Secretary of Agriculture Ezra Taft Benson this date urged Congress to ease crop production controls and to authorize lower price supports as a means of opening new farm markets. In a statement prepared for a Senate Agriculture Committee hearing, the Secretary had asked specifically for quick action on a broad program which had been outlined by the President in his special message to Congress on agriculture the previous day. The program immediately drew criticism from many farm state Congressmen. As the President had done, Secretary Benson had characterized major features of the current farm program as failures. "The shortcomings of our past programs are quite clear. We have tried to legislate prices artificially, without full consideration for the inevitable forces of supply and demand. We have tried to control production artificially, without full consideration for the efficiency and ingenuity of farmers. In other words, we have lacked realism. Our farm programs—no matter how desirable in objective—have failed to get the job done." Many farm state Congressmen predicted that a key provision of the program, the proposal to lower minimum price supports to 60 percent of parity on basic commodities, stood no chance of adoption. Present limits ranged from 75 to 90 percent on basic crops. There was some evidence that members of Congress from consumer-minded states would support the entire package, in the hope that it would, as promised, cut both food costs and Government spending for farm supports. There was, however, only a scattering of Democratic calls for going back to the rigid 90 percent price supports for basic crops, which would revive a battle which the President had won two years earlier.

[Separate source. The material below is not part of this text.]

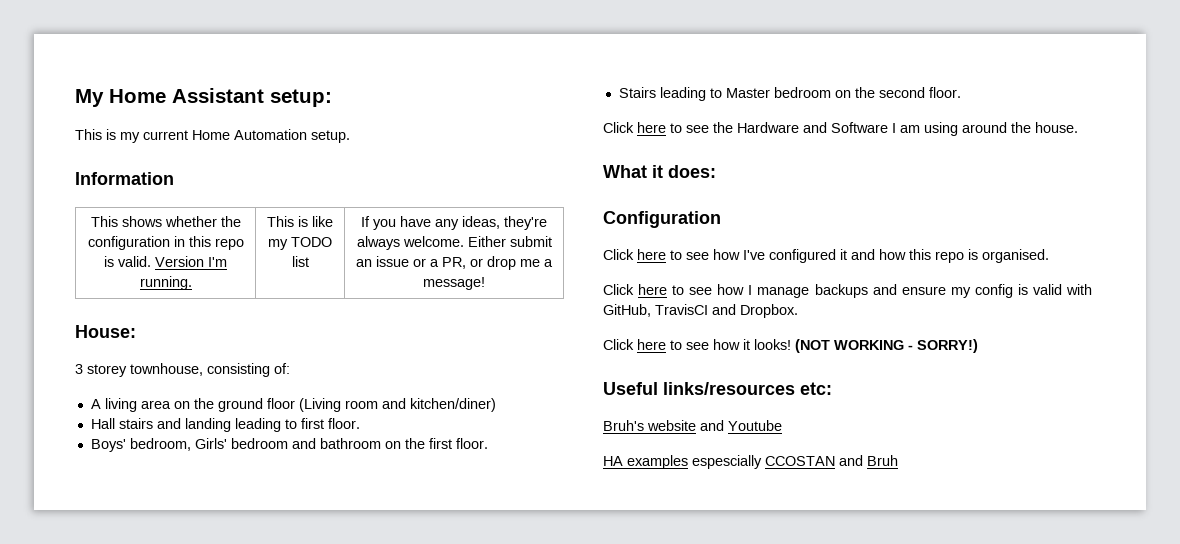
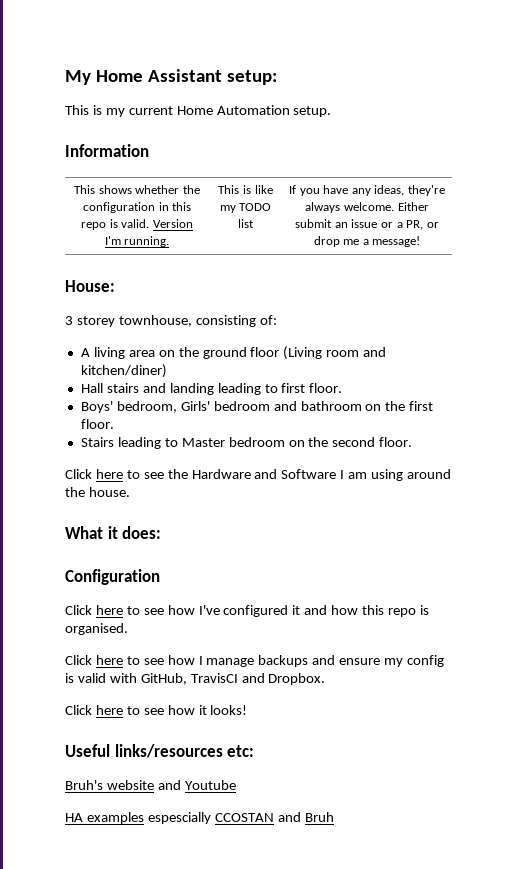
[795,339,978,353] (NOT WORKING - SORRY!) -> (248, 710) none

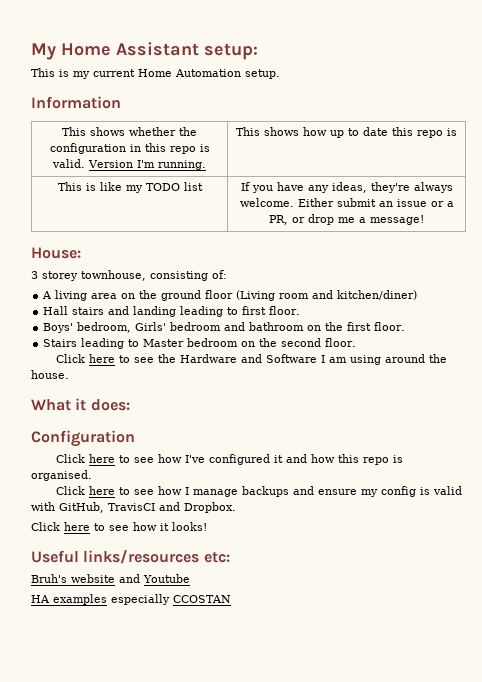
(240, 189) none -> [264,127,457,138] [57,182,82,191] shows how up to date this repo is // This
[147,812,334,824] espescially CCOSTAN and Bruh -> [111,594,231,605] especially CCOSTAN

The Agriculture Department this date halted for the time being the signing of agreements with farmers to retire land from cotton growing during the year under the acreage reserve part of the soil bank program. While instructing state and local field offices to accept no more such agreements, the Department had asked the offices to keep a record of farmers still wishing to participate, in the order in which they applied, as it might be possible to allow some of them to take part should enough money become available.

At Cape Canaveral, Fla., the Navy had launched a Polaris test vehicle this date and for the first time had identified it as such. The rocket had taken off vertically and traveled to an undisclosed target down range. Observers had seen the rocket launch with considerably greater rate of acceleration than that of other large ballistic missiles launched recently. The Polaris was noted for its great speed. Almost immediately after the launch, the Air Force missile test center confirmed that it was a vehicle in the Navy Polaris program.

Youngsters who were experimenting with rockets were worrying some people in Washington, at the National Fire Protection Association and the American Rocket Society, for example, those two organizations calling for a national program of proper supervision and safe launching in what they called an "extremely dangerous" field. Nobody denied that the youngsters were getting valuable scientific knowledge out of building rockets, but amateur launching efforts had been responsible for numerous accidents and even some deaths in recent months. The previous day, an 11-year old boy had been killed in Samson, Ala., in the explosion of a homemade rocket he and his brother had been trying to launch, his brother having been injured also. But neither the American Red Cross nor the National Safety Council had any program yet to supervise safety of the young rocketeers. The military services had been making available their firing ranges and even some expert help, even offering the Army's Redstone Arsenal at Huntsville, Ala., one of the nation's major missile test centers. Lt. Col. Charles Parkin, the Army's guided missile coordinator for the Corps of Engineers research and development laboratory at Fort Belvoir, Va., and vice-president of the Washington section of the American Rocket Society, a professional organization, had been taking youngsters to Army firing ranges to help them test rockets with proper guidance and equipment. Through the Rocket Society, he had made a plea to Secretary of Defense Neil McElroy for a nationwide program to direct the activities of amateur rocket enthusiasts with proper supervision and a set of safety rules. Now, because so many young rocketeers were experimenting, military officials insisted that they have in writing how far the rockets would travel, their propellants and other data. Col. Parkin said that he thought high schools across the country ought get on the space age beam and recognize science and rocket clubs as they did minor and major sports, suggesting awarding letters, numerals or special symbols for scientific achievement, as in football or track.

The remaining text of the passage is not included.